Orders That Rescind Denotification Must Be Gazetted & Duly Publicized So That Unscrupulous Land Owners Won’t Prey Potential Buyers: Karnataka HC
The Karnataka High Court emphasised that the orders that rescind the Denotification must be gazetted and duly publicized so that the unscrupulous land owners would not prey the potential buyers based on the Denotification.
The Court was dealing with a writ appeal filed by Bangalore Development Authority (BDA), challenging the order of the Single Judge by which the acquisition process was set at naught in the light of the order made by another Single Judge.
A Division Bench of Justice Krishna S. Dixit and Justice Ramachandra D. Huddar observed, “It has now been well settled vide decision of the Apex Court in MUDA vs. VEER KUMAR JAIN & OTHERS, (2010) 5 SCC 791 that Denotification of acquisition of lands has to be gazetted so that those who are stakeholders in the acquisition may lay a challenge thereto. On the similar line, the orders that rescind the Denotification also should be gazetted and duly publicized, so that the unscrupulous land owners would not prey the potential buyers on the basis of Denotification and keeping them in darkness of orders rescinding the Denotification. An argument to the contrary would imperil the interest of innocent buyers of the lands in acquisition which were otherwise denotified, but later there is a cancellation of such Denotification.”
Advocate K. Krishna appeared on behalf of the appellants while HCGP Spoorthi Hegde appeared on behalf of the respondents.
In this case, the subject lands were ordered to be left out from the acquisition process vide Denotification without notice to the appellants. The counsel for the appellants submitted that the said Denotification was gazetted duly and subsequently, the government rescinded the same on the ground that the appellant, a stakeholder was not heard in the matter. This rescinding order was not gazetted.

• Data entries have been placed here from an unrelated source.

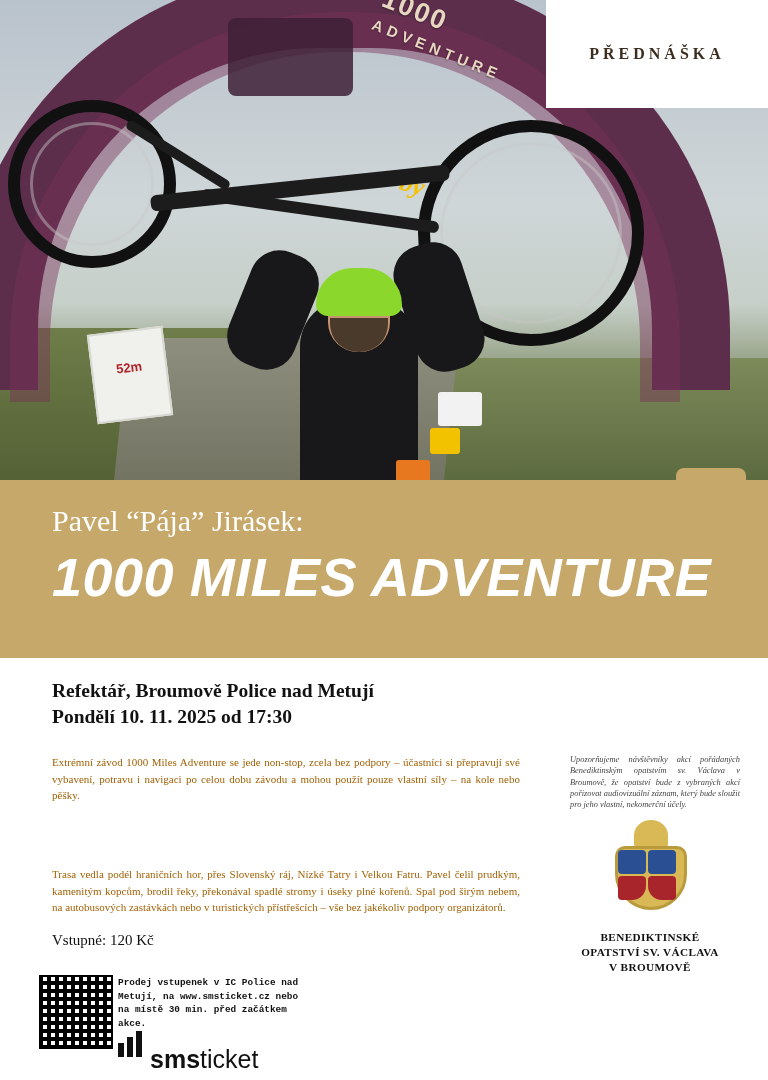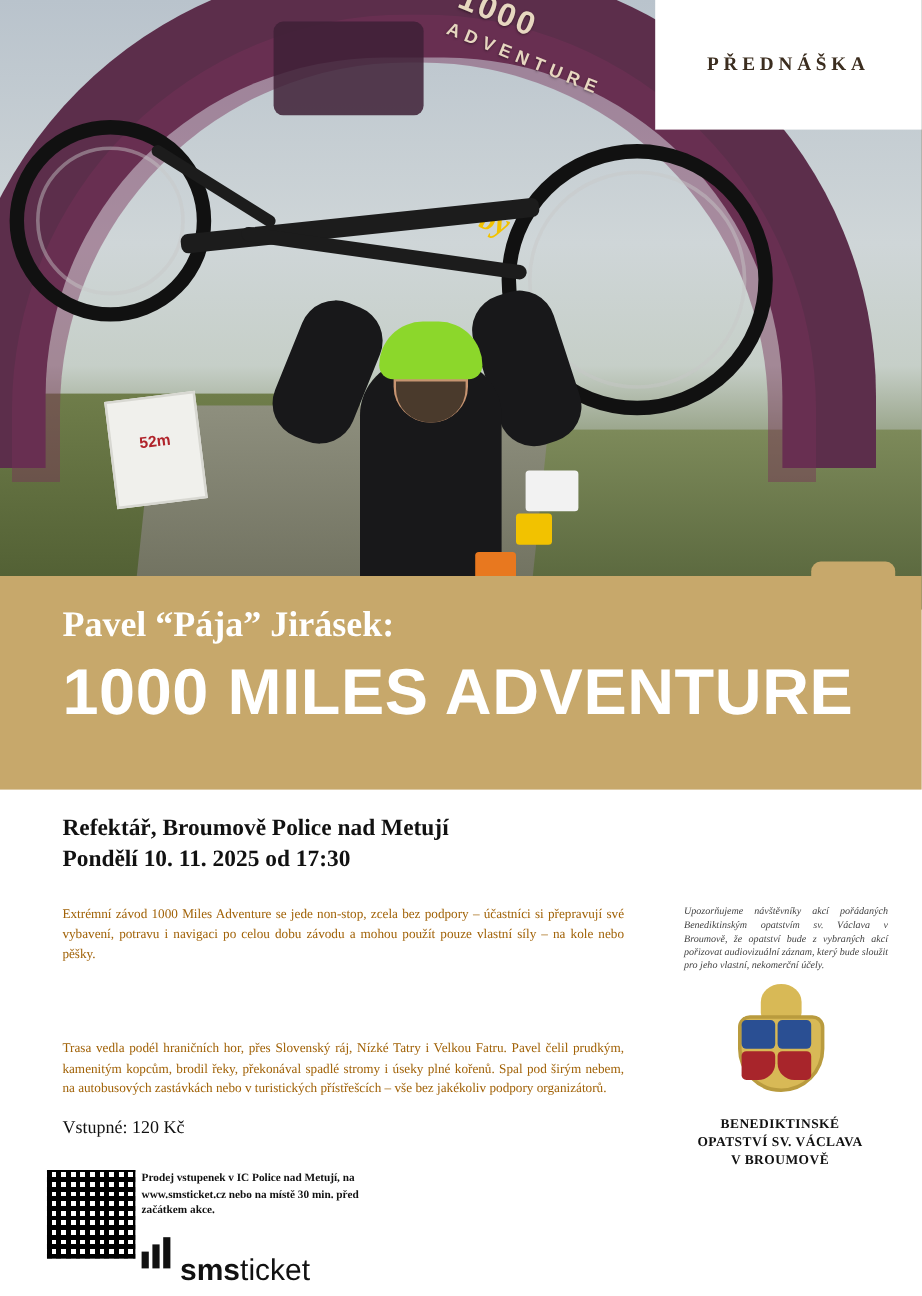"Pavel “Pája” Jirásek:" .speaker { font-weight: bold -> normal }
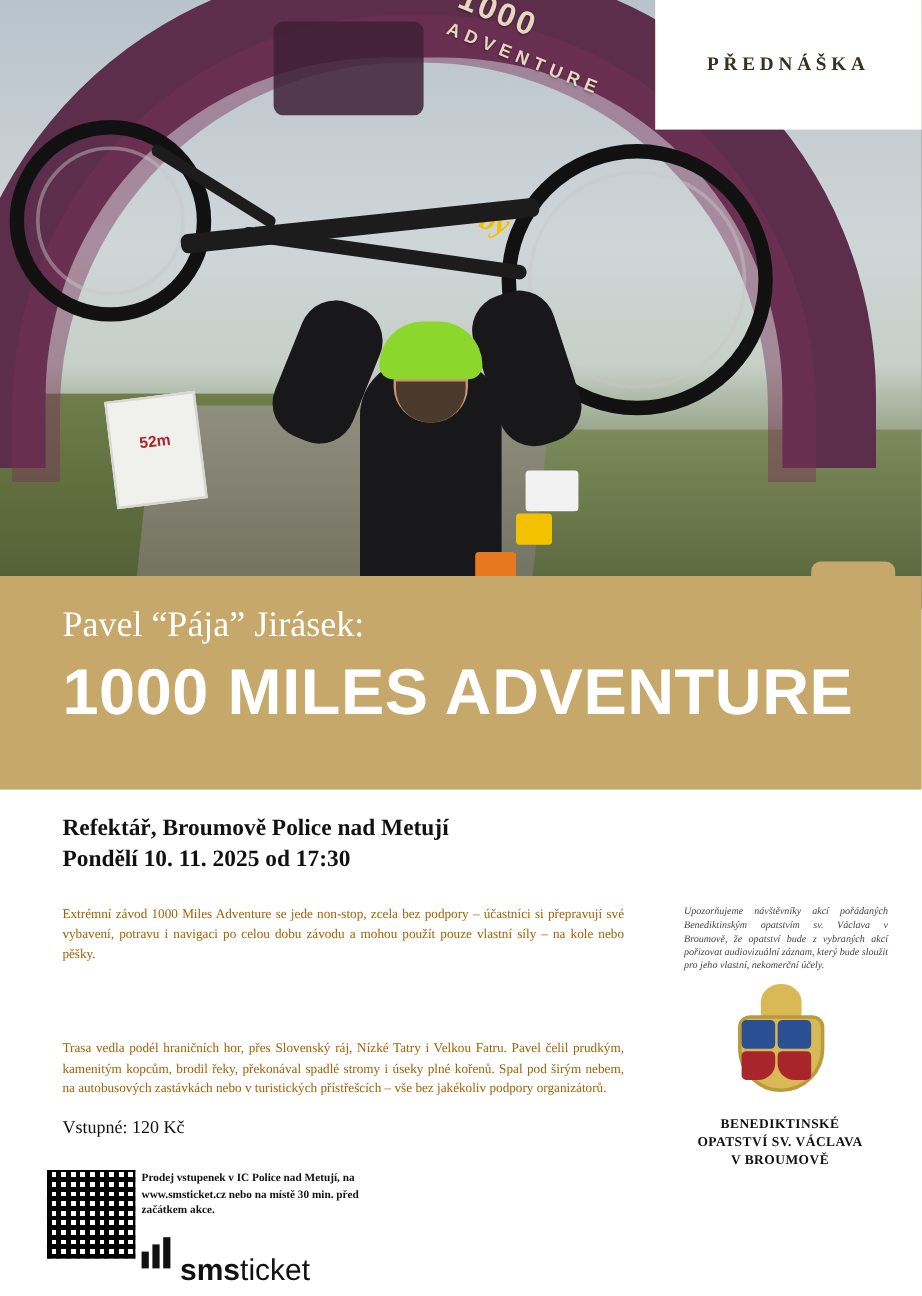"1000 MILES ADVENTURE" .bigtitle { font-style: none -> italic }
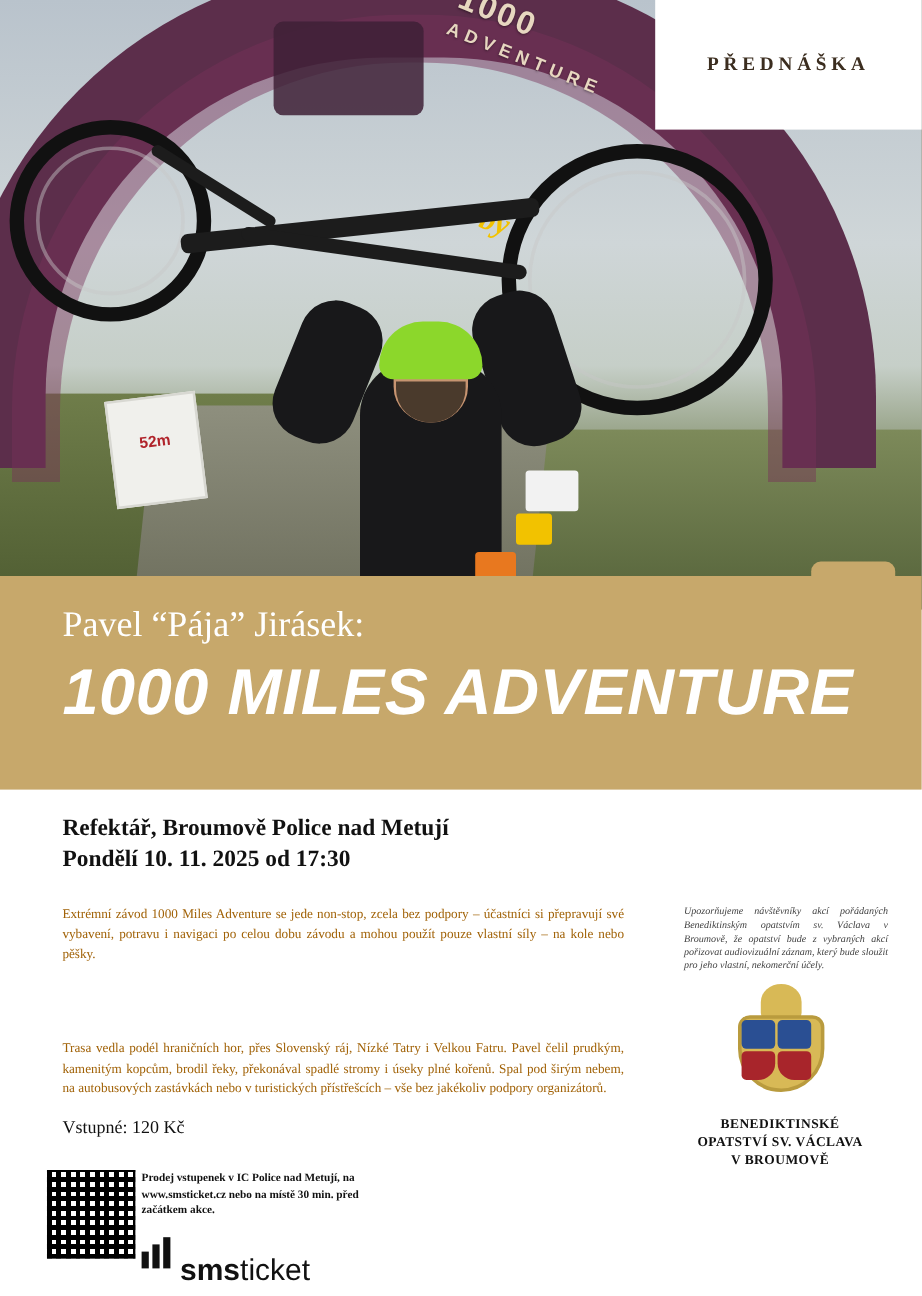"Prodej vstupenek v IC Police" .ticket-text { font-family: Liberation Serif, serif -> Liberation Mono, monospace }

A Coordinate Bench had stayed the order of the Single Judge and therefore, no relief was granted to the writ petitioner. As a result, the writ appeal subsequently was allowed vide an order and the lead judgment itself was set at naught. Hence, the counsel for the appellants prayed that the matter be remitted to the government for consideration under Section 48(1) of the erstwhile Land Acquisition Act, 1894, inasmuch as the land owners were not heard in the matter before rescinding the Denotification.
The High Court after hearing the arguments of parties noted, “… the Denotification was issued on 29.09.2010 in exercise of power availing u/s 48(1) of the 1894 Act. This was done without notice to the appellants herein who happen to be the beneficiaries of acquisition. Law is now well settled that the beneficiaries need to be heard before halting the acquisition process once for all inasmuch as such a Denotification would make land owners title cloud free as if there was no acquisition process.”
The Court further noted that no material was produced before it that the writ petitioner who happens to be the private respondent herein, bought the subject lands knowing fully well about the rescinding order and therefore, presumption of notice would arise in respect of gazetted orders and conversely, no presumption would arise of such notice where gazetted orders are rescinded by orders that are not gazetted.
“That being the position, the argument that those who bought the land subsequent to rescinding of Denotification have no locus standi to maintain a writ petition, is liable to be rejected, especially when they entered into transaction after reasonable enquiry”, it added.
The Court said that the matter should be remitted to the government for fresh consideration as to whether the lands should be excluded from the fray of acquisition inasmuch as Denotification was issued without hearing the appellants and subsequently, the same was cancelled by the rescinding order that was made without hearing the land owners.
“Only this course of remand would bring about a just result to the stakeholders. It is also open to the respondent-buyers of the subject lands to take benefit of the Division Bench judgment which we have referred to above, if their claims fit into the parameters prescribed therein. Other terms & conditions mentioned in the said judgment govern their claim”, it concluded.
Accordingly, the High Court allowed the appeal, set aside the order of the Single Judge, quashed the Denotification and Rescinding order, and remitted the matter to the portals of Government.
Cause Title- Bangalore Development Authority & Anr. v. Bhagyalakshmi & Anr. (Neutral Citation: 2024:KHC:21615-DB)
Appearance:
Appellants: Advocate K. Krishna
Respondents: HCGP Spoorthi Hegde, Advocates S.R. Shivaprakash and A.D. Sangeetha.